Exponentially growing cultures of different Kp85 variants (Kp85anc and Kp85evo and nsrR and ndh knockout strains) were treated with TCS (0, 0.25, 1.0 mg/L) for 2 h, for 20 min before cells were centrifuged at 10000 rpm for 10 min. Cell pellets were washed twice with PBS buffer before they were resuspended in JC-1 working solution included in the Mitochondrial membrane potential assay kit (with JC-1, Beyotime Institute of Biotechnology, China), following the manufacturers’ protocol. The fluorescence intensity was measured by a microplate reader (SpectraMax iD3) and the detection parameters for JC-1 monomer and aggregate fluorescence were excitation at 490 nm and 590 nm wavelengths, respectively. The ratio between the red (JC-1 aggregates) and green fluorescence (JC-1 monomers) cells was used to determine the bacterial membrane potential as described previously71.

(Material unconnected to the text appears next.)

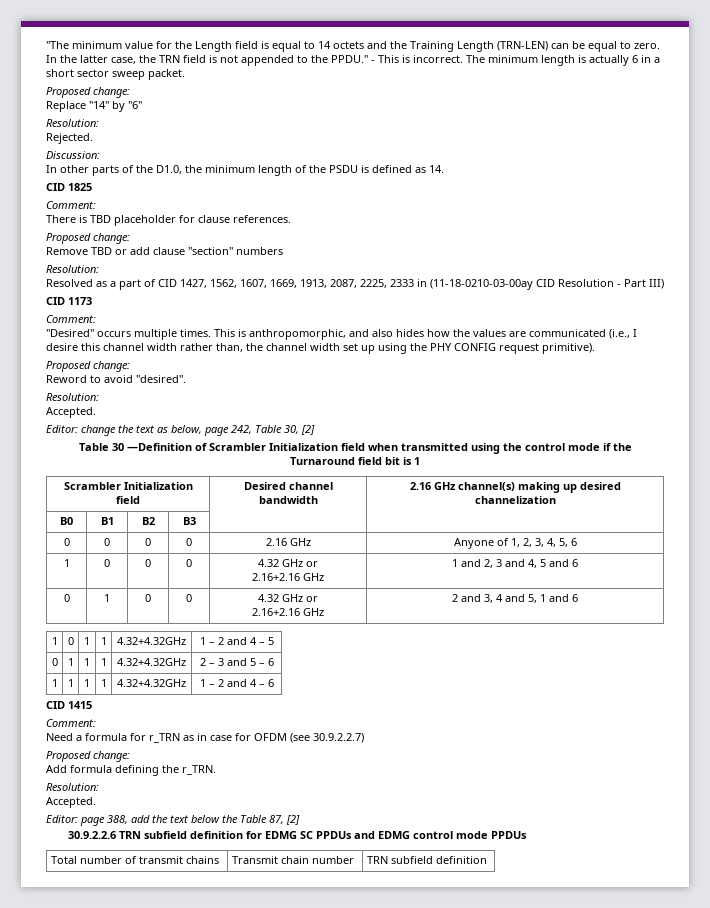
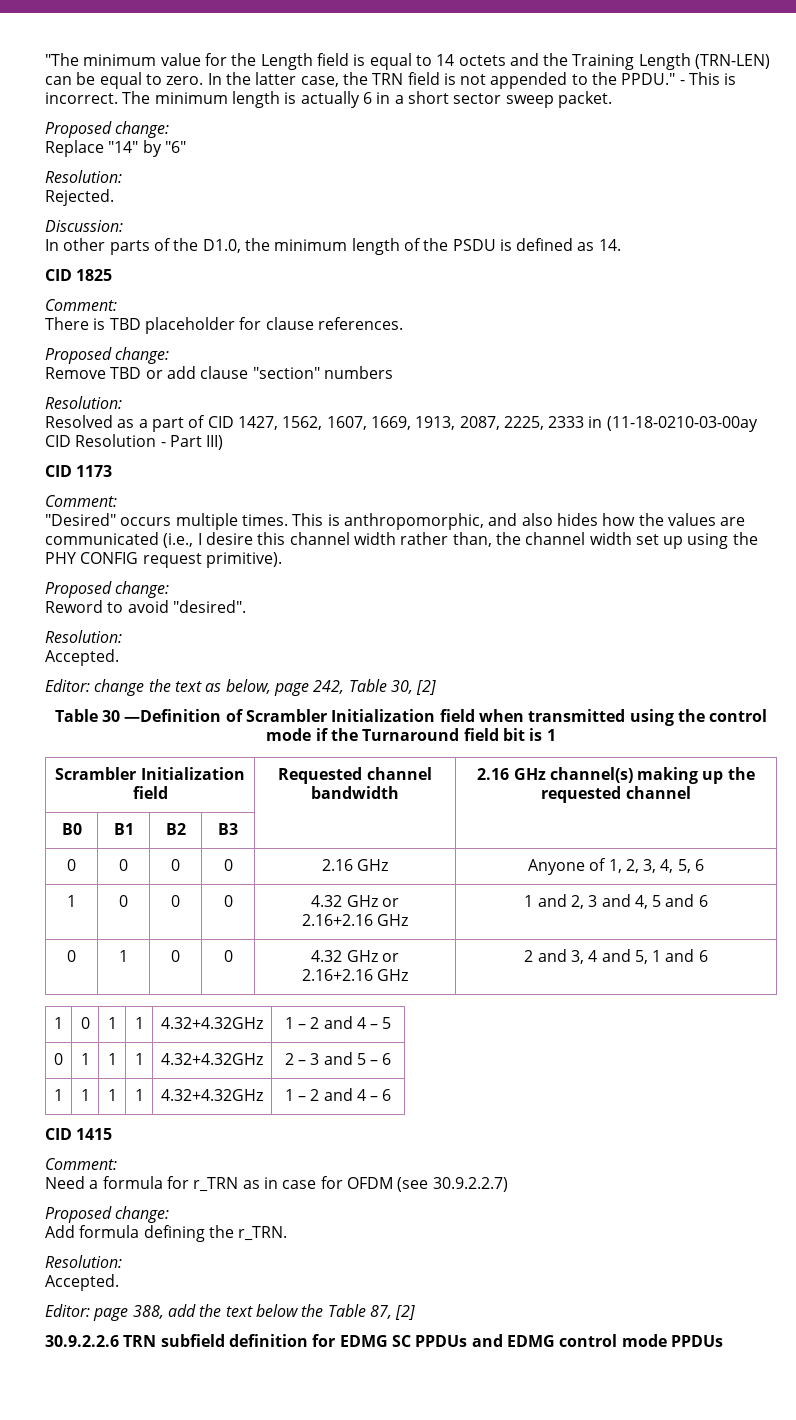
- Scrambler Initialization field | Desired channel bandwidth | 2.16 GHz channel(s) making up desired channelization
+ Scrambler Initialization field | Requested channel bandwidth | 2.16 GHz channel(s) making up the requested channel
- Total number of transmit chains | Transmit chain number | TRN subfield definition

The accumulation of intracellular ROS was measured using an ROS assay kit (Beyotime Institute of Biotechnology, China). A culture lacking the fluorescent dye was included as a control for autofluorescence. After TCS treatment for 2 h, the fluorescence intensity of bacterial cells was measured using a SpectraMax iD3 microplate reader (Molecular Devices) and the detection parameters for fluorescence were excitation and emission at 488 nm and 525 nm wavelengths, respectively. All tubes with cultures were wrapped with aluminum foil to avoid light. Each data point represents the average of four independent measurements.

Statistical analysis

Data analysis was performed using GraphPad Prism (8.3.1). All conjugation data shown in plots are represented as mean of three replicates ± SEM, and exact number of independent replicates for each experiment is stated in their respective figure legends. Significant differences were determined by one/two-way ANOVA or two-tailed t-tests, as appropriate. The significance level was set to 0.05 and the exact P values were shown in the figures. For conjugation frequency experiments, analyses were performed on log-transformed data.

Reporting summary

Further information on research design is available in the Nature Portfolio Reporting Summary linked to this article.